- 日本野鳥の会
- 当会の活動
- 自然保護
- 絶滅危惧種の保護
- クロツラヘラサギ調査研究プロジェクト
- 世界一斉個体数調査(2015年)
世界一斉個体数調査(2015年)
2015年12月8日
2015年クロツラヘラサギ世界一斉個体数調査の結果
日本クロツラヘラサギネットワーク・日本野鳥の会
東南アジアの各国が協力して毎年1月に実施されている「クロツラヘラサギの世界一斉センサス」(主催:香港バードウォッチング協会)の2015年の結果がこのほどまとまりましたのでお知らせ致します。
この調査は、世界的な絶滅危惧種であるクロツラヘラサギの最新の越冬個体数と分布を知るために日本、韓国、中国、香港、台湾、ベトナム、タイ、カンボジア、フィリピンなど東南アジア一円の自然保護団体が参加し、実施しているものです。
日本でも九州や沖縄などの越冬地で、「日本クロツラヘラサギネットワーク」や日本野鳥の会の支部が調査を行っています。2015年の国内での調査は1月16日~18日に8県44か所、62名を超える協力者を得て行われました。
1.2015年クロツラヘラサギ世界一斉個体数調査結果の概要
香港バードウォッチング協会
2015年1月16日~18日に、クロツラヘラサギ世界一斉個体数調査を行いました。
2015年の調査では前年を大幅に上回る3,259羽が確認されました。前年の2,726羽と比べると、19.3%(+533羽)の増加となり、初めて3,000羽を越えました。
最大の越冬地は台南で、世界の61%にあたる1997羽が確認されています。台湾全体では、62%にあたる2,034羽が確認されています。
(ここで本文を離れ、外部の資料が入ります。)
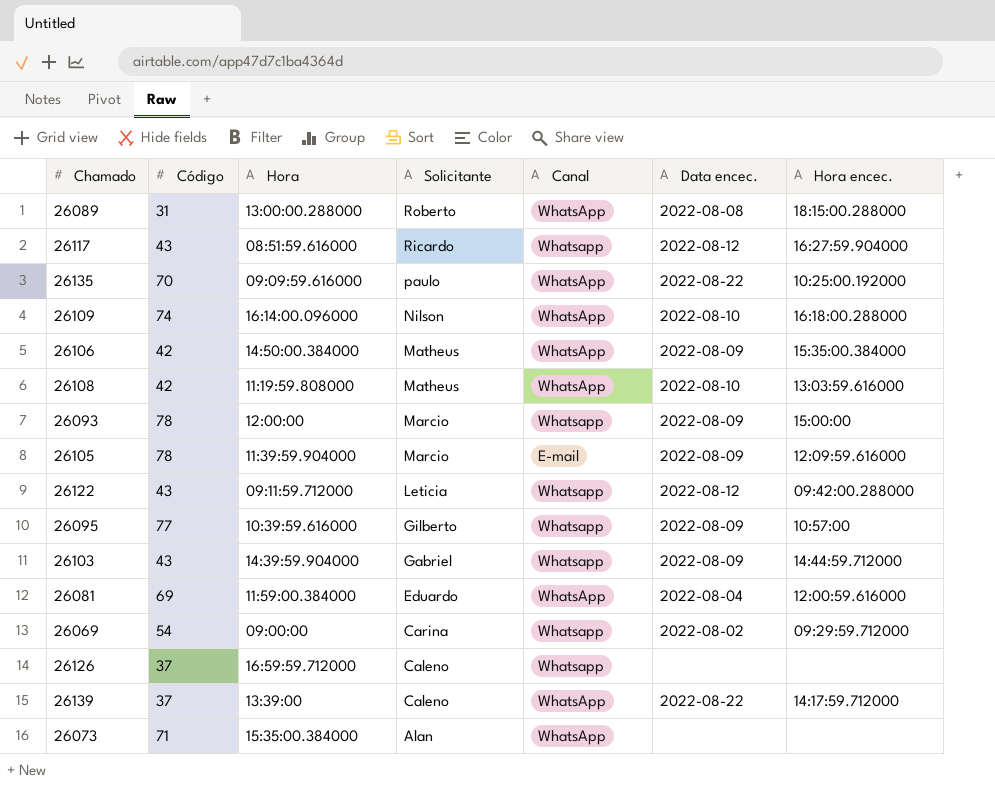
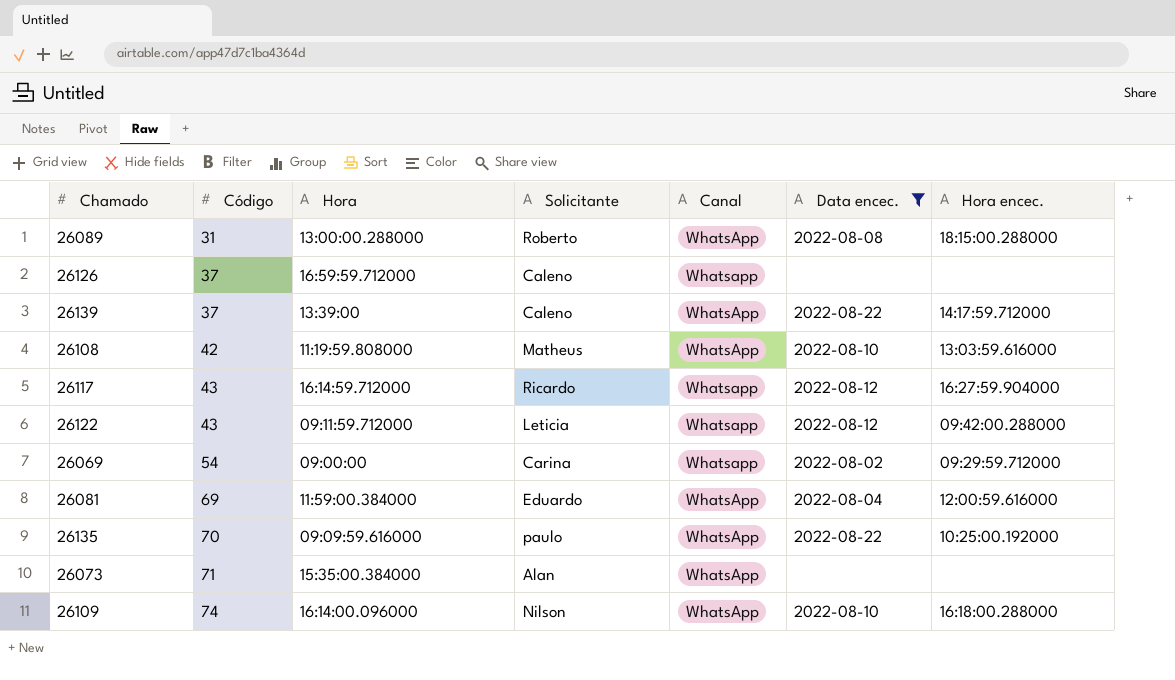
filter: none -> Data encec. != 2022-08-09
row order: Solicitante descending -> Código ascending
26117 | Hora: 08:51:59.616000 -> 16:14:59.712000

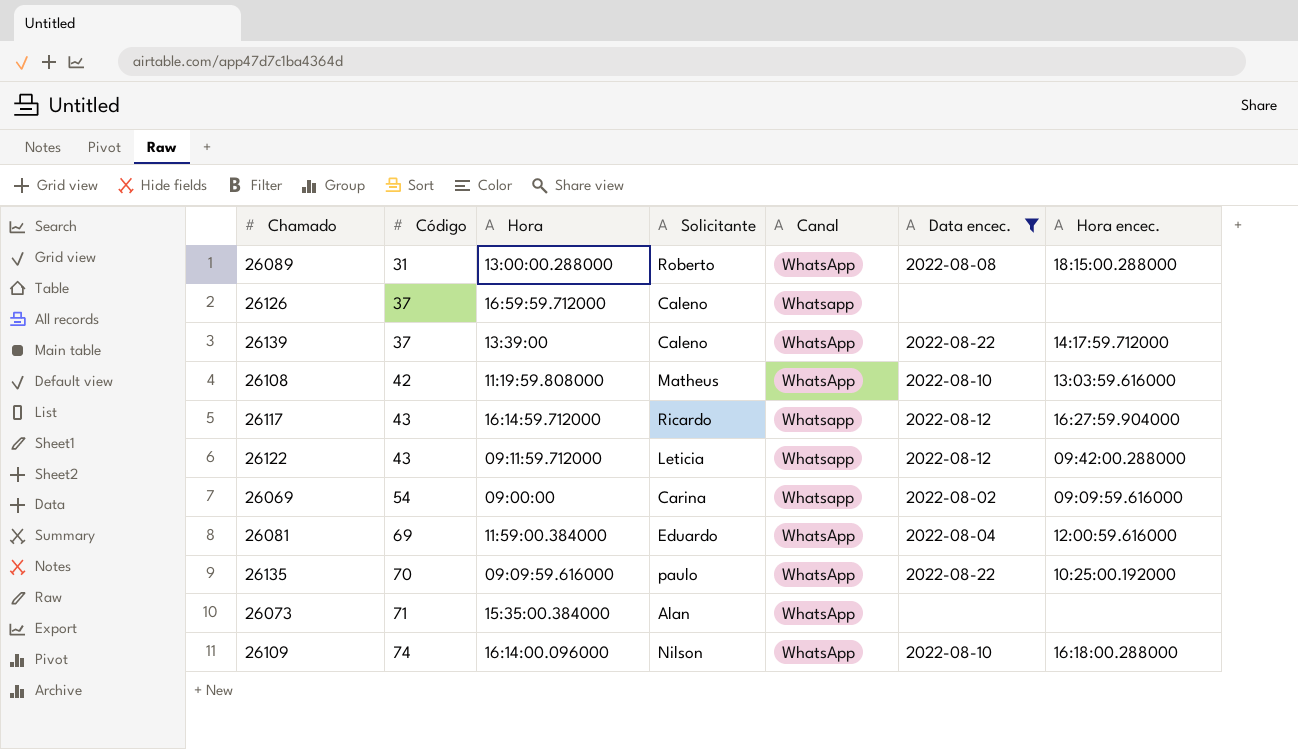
26069 | Hora encec.: 09:29:59.712000 -> 09:09:59.616000

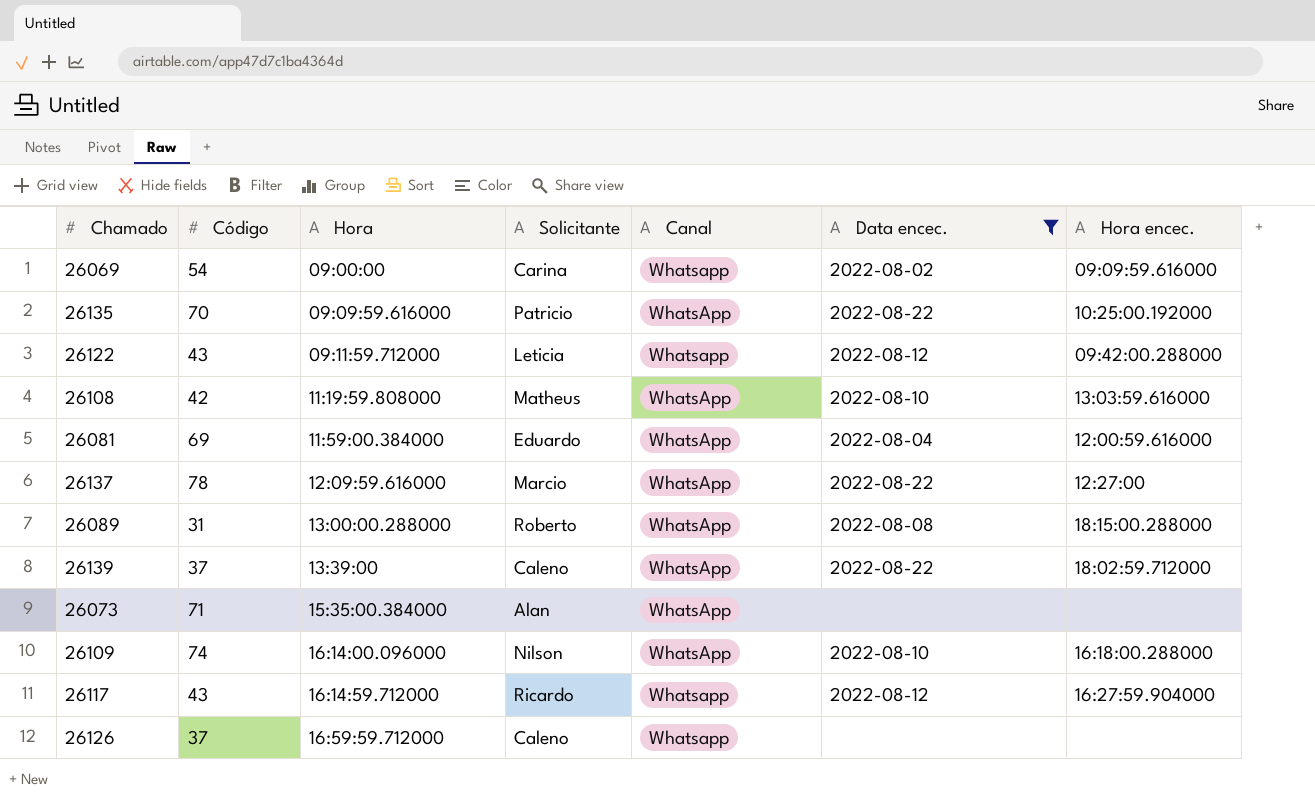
row order: Código ascending -> Hora ascending
26135 | Solicitante: paulo -> Patricio
row 26137: none -> 78 | 12:09:59.616000 | Marcio | WhatsApp | 2022-08-22 | 12:27:00
26139 | Hora encec.: 14:17:59.712000 -> 18:02:59.712000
今回の結果では、台湾、后海湾、日本で個体数が増加し、韓国、マカオ、中国ではやや減少しました。大幅な増加は、台南(台湾)、后海湾(香港、深セン)、熊本(日本)の3か所の主要サイトでの増加によるもので、その他の地域ではほぼ前年と同じでした。生息環境の状況は変わらず、大きな環境破壊や環境の悪化はみられませんでした。
表1. 地域別のクロツラヘラサギの記録数
場所 | 2014年調査 | 2015年調査 | 前年比 |
台湾 | 1,659 | 2,034 | +22.6% |
后海湾(香港、深セン) | 252 | 411 | +63.1% |
日本 | 350 | 371 | +6% |
中国本土 | 339 | 330 | -2.7% |
マカオ | 60 | 55 | -8.3% |
ベトナム | 40 | 40 | - |
韓国 | 26 | 18 | -30.8% |
フィリピン | 0 | 0 | - |
タイ | 0 | 0 | - |
カンボジア | 0 | 0 | - |
合計 | 2,726 | 3,259 | +19.6% |
原文のリリース元
2015 Black-faced Spoonbill
Results of International Census : Press Release of The Hong Kong Bird Watching Society
2.日本におけるクロツラヘラサギ一斉調査の結果
日本クロツラヘラサギネットワーク・日本野鳥の会
2015年の調査では、日本では前年よりも21羽多い(6%増)、計371羽が確認された。県別では、熊本県の130羽が最も多く、福岡県82羽、鹿児島県60羽と続き、佐賀県40羽、沖縄県28羽、宮崎県16羽、山口県15羽であった。